Bild 01: Die Kameras des Mix-X-Series-Starter-Kits erfassen sichtbares und infrarotes Licht. (Quelle: Flir Systems)
Die Herausforderung, beide Technologien zu kombinieren, liegt hauptsächlich in der präzisen räumlichen Ausrichtung und zeitlichen Synchronisierung von zwei Datenströmen und deren Kompatibilität. In der Vergangenheit bedeutete dies mühsame manuelle Prozesse, die oft zu Inkonsistenzen, Verzögerungen etc. führten. Die beiden Bildgebungstechnologien automatisiert miteinander zu kombinieren, war bisher nicht möglich.
Kombination von zwei Bildgebungsverfahren
Das Verfahren Multispectral Imaging Xperience (Mix) von Flir [1] stellt einen Fortschritt in der multispektralen Bildgebung dar, indem es hochwertige Wärmebilder und visuelle Tageslichtbilder in einem einzigen, synchronisierten Datensatz zusammenführt.

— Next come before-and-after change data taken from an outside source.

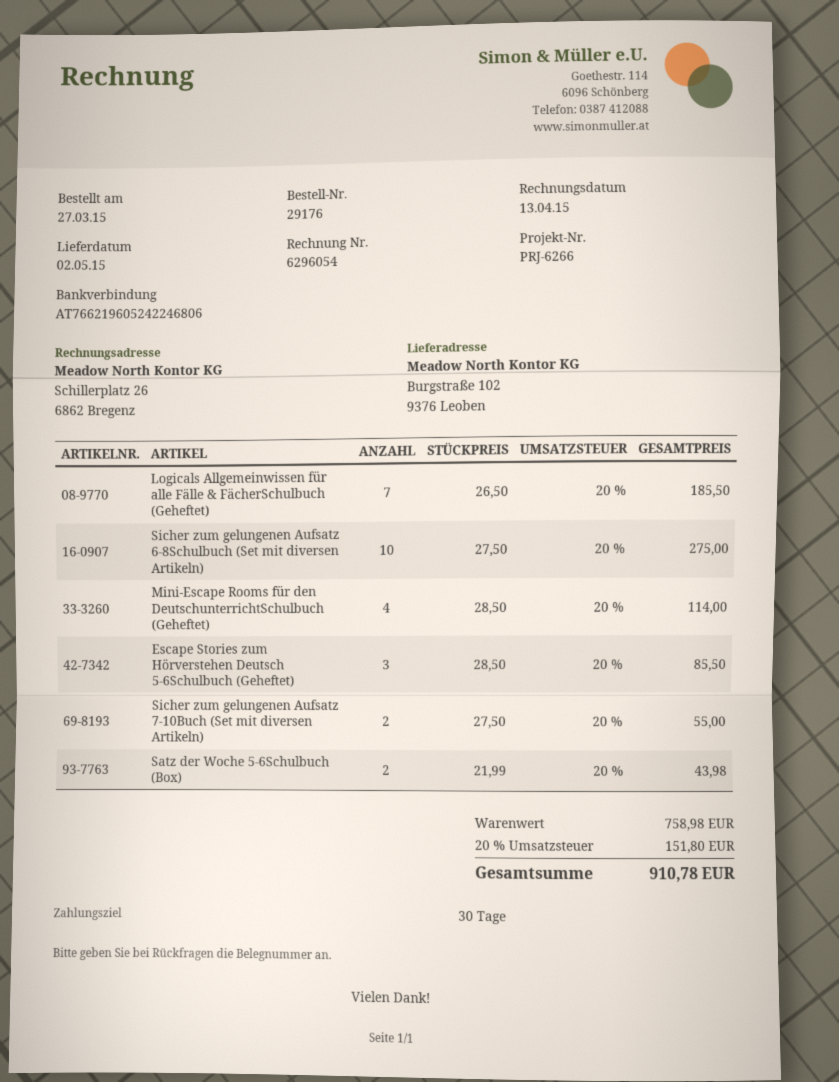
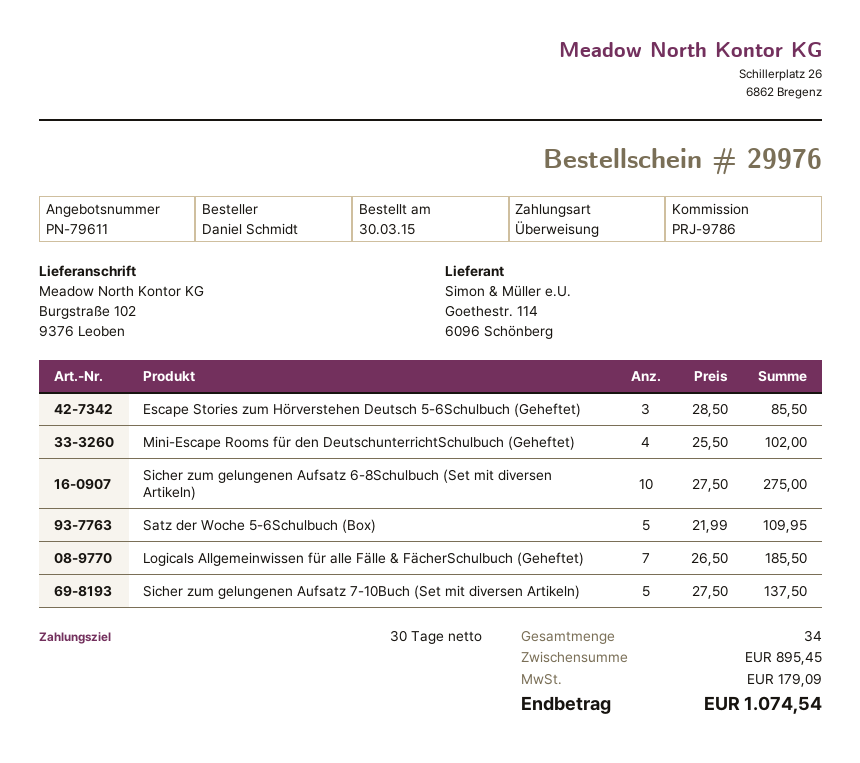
order number: 29176 -> 29976
order date: 2015-03-27 -> 2015-03-30
reference: PRJ-6266 -> PRJ-9786
Mini-Escape Rooms für den DeutschunterrichtSchulbuch (Geheftet): 4 x 28.50 = 114.00 -> 4 x 25.50 = 102.00
Sicher zum gelungenen Aufsatz 7-10Buch (Set mit diversen Artikeln): 2 x 27.50 = 55.00 -> 5 x 27.50 = 137.50
Satz der Woche 5-6Schulbuch (Box): 2 x 21.99 = 43.98 -> 5 x 21.99 = 109.95
subtotal: 758.98 -> 895.45
tax: 151.80 -> 179.09
total: 910.78 -> 1074.54

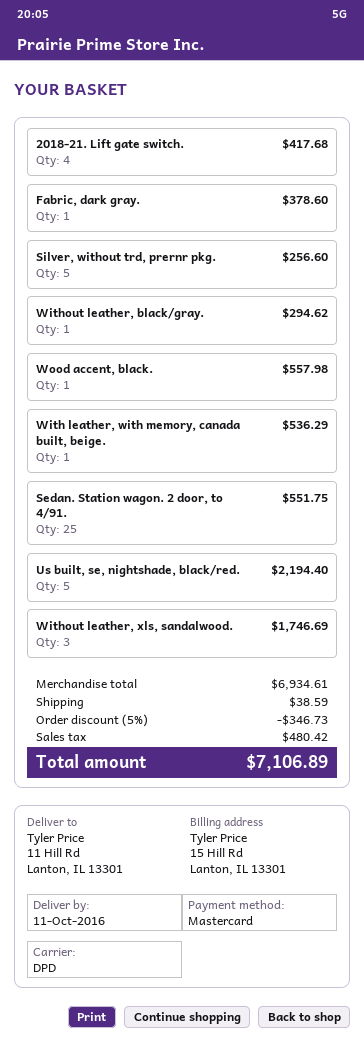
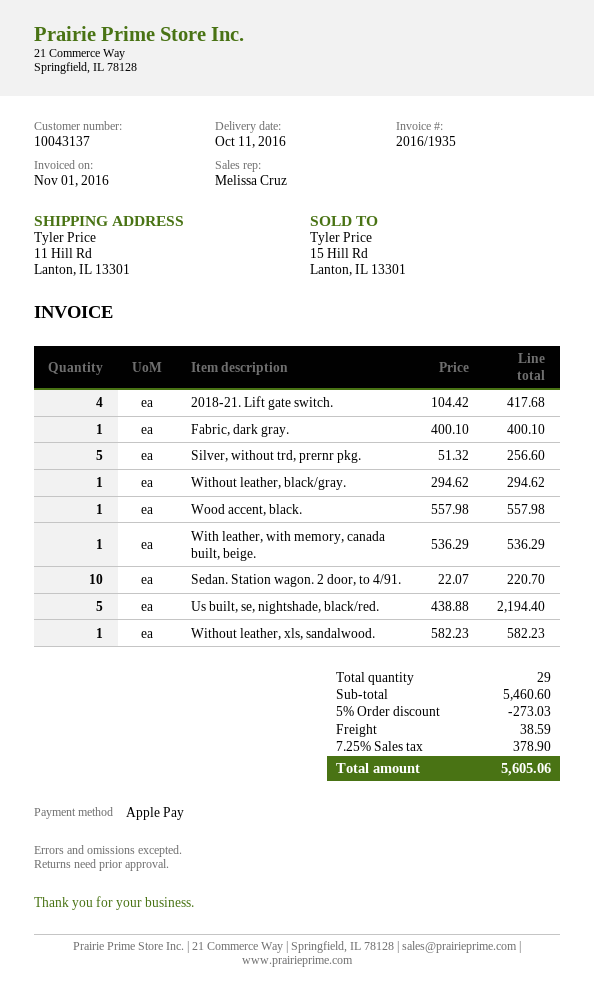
payment method: Mastercard -> Apple Pay
Fabric, dark gray.: 1 for 378.60 -> 1 for 400.10
Sedan. Station wagon. 2 door, to 4/91.: 25 for 551.75 -> 10 for 220.70
Without leather, xls, sandalwood.: 3 for 1746.69 -> 1 for 582.23
subtotal: 6934.61 -> 5460.60
discount: 5% = 346.73 -> 5% = 273.03
tax: 480.42 -> 378.90
total: 7106.89 -> 5605.06

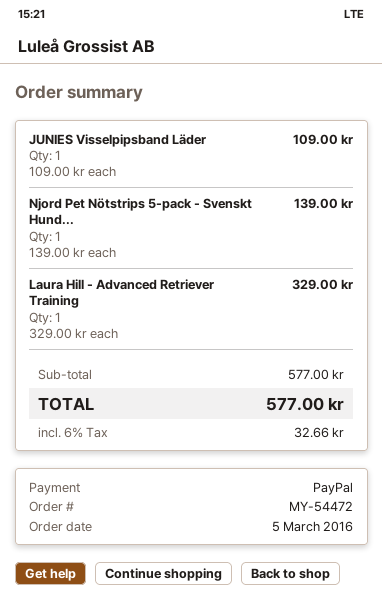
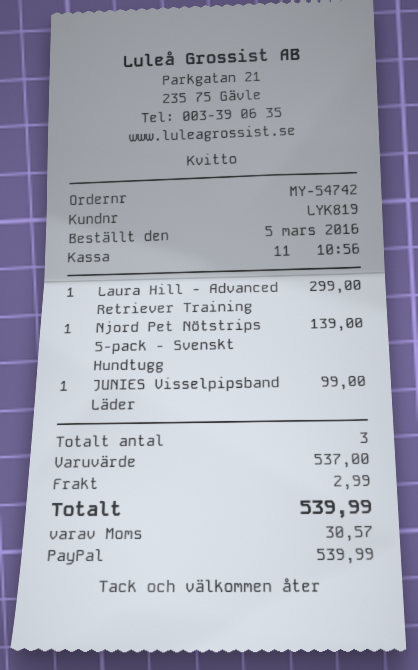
order number: MY-54472 -> MY-54742
JUNIES Visselpipsband Läder: 1 x 109.00 = 109.00 -> 1 x 99.00 = 99.00
Laura Hill - Advanced Retriever Training: 1 x 329.00 = 329.00 -> 1 x 299.00 = 299.00
subtotal: 577.00 -> 537.00
shipping: none -> 2.99
tax: 32.66 -> 30.57
total: 577.00 -> 539.99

Diese Lösung beseitigt den historischen Konflikt zwischen der Erfassung von Wärmesignaturen auf der einen und der Aufdeckung struktureller Details auf der anderen Seite, indem es die Doppelsensortechnologie in den Starterkits der A- oder X-Serie von Flir kombiniert (Bild 1).

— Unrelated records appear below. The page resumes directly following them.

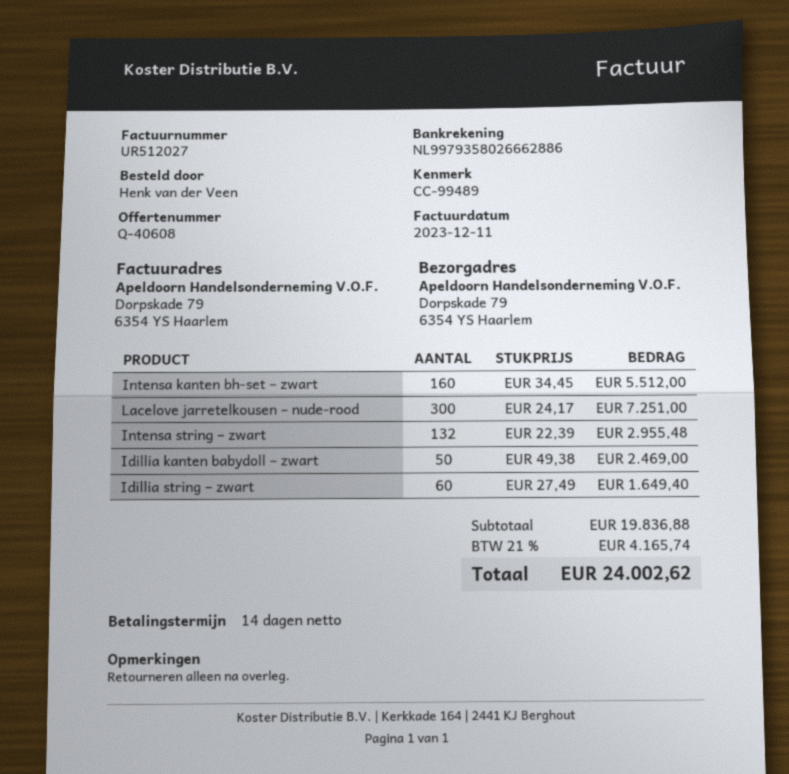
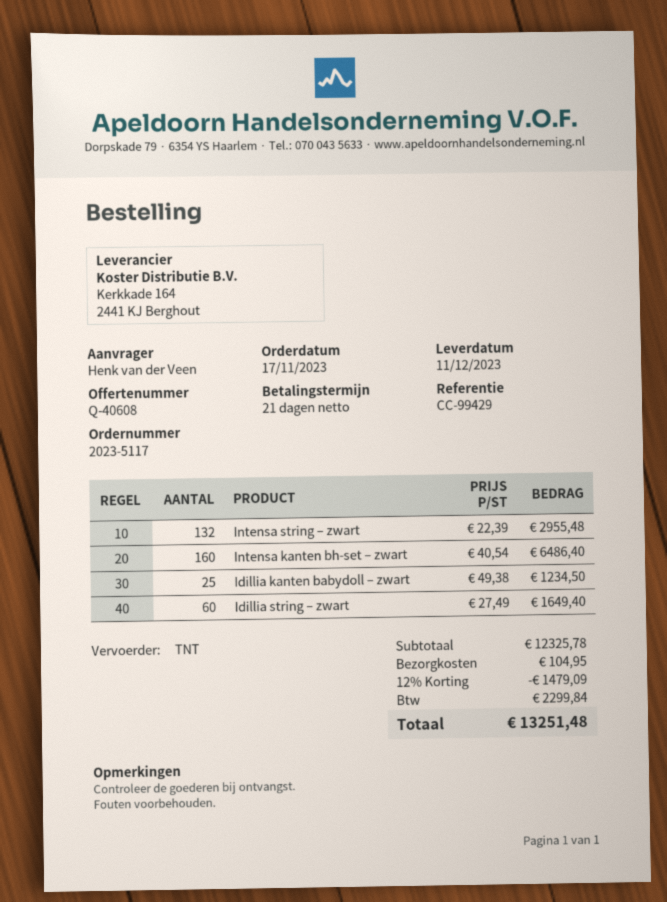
payment terms: 14 days -> 21 days
reference: CC-99489 -> CC-99429
Intensa kanten bh-set – zwart: 160 x 34.45 = 5512.00 -> 160 x 40.54 = 6486.40
Lacelove jarretelkousen – nude-rood: 300 x 24.17 = 7251.00 -> none
Idillia kanten babydoll – zwart: 50 x 49.38 = 2469.00 -> 25 x 49.38 = 1234.50
subtotal: 19836.88 -> 12325.78
discount: none -> 12% = 1479.09
shipping: none -> 104.95
tax: 4165.74 -> 2299.84
total: 24002.62 -> 13251.48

Das Ergebnis ist eine optimierte Echtzeitlösung, die den Aufwand für die manuelle Ausrichtung und Nachbearbeitung erübrigt sowie sicherstellt, dass jedes erfasste Bild sowohl präzise thermische Details als auch den sichtbaren Kontext wiedergibt. Die Verschmelzung von qualitativ hochwertigen thermischen und visuellen Bildern hebt nicht nur den Standard für die Dateninterpretation deutlich an, sondern ebnet auch den Weg für beschleunigte Entdeckungen in vielen Forschungs- und Industriebereichen.

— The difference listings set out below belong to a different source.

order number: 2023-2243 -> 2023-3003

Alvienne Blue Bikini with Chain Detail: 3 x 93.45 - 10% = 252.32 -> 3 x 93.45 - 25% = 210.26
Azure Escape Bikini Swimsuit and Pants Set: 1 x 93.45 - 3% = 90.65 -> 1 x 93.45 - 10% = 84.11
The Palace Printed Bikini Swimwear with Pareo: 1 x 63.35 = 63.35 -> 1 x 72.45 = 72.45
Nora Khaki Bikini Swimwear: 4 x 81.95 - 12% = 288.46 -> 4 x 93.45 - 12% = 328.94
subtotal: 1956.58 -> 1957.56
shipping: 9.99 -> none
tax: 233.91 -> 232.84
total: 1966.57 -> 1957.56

Den Kern des Mix-Systems bildet eine integrierte Bildgebungsarchitektur, die Ereignisse mit einer Geschwindigkeit von bis zu 1 004 Bildern pro Sekunde im Vollbildmodus aufzeichnen kann. Diese Geschwindigkeit ist entscheidend für die Erfassung transienter thermischer Ereignisse – von dynamischen Materialbelastungstests und schnellen chemischen Reaktionen bis hin zu Hochgeschwindigkeits-Ballistik- (Bild 2) und Airbag-Entfaltungsanalysen. Und dies ohne Einbußen bei der räumlichen und zeitlichen Genauigkeit. Die gleichzeitige Erfassung thermischer und sichtbarer Bilddaten (Bild 3) ermöglicht es Forschern, tiefere Einblicke in Prozesse zu gewinnen, die sich im Zeitverlauf sehr schnell entwickeln, wodurch die Analysezeit verkürzt und die Präzision quantitativer Messungen verbessert wird.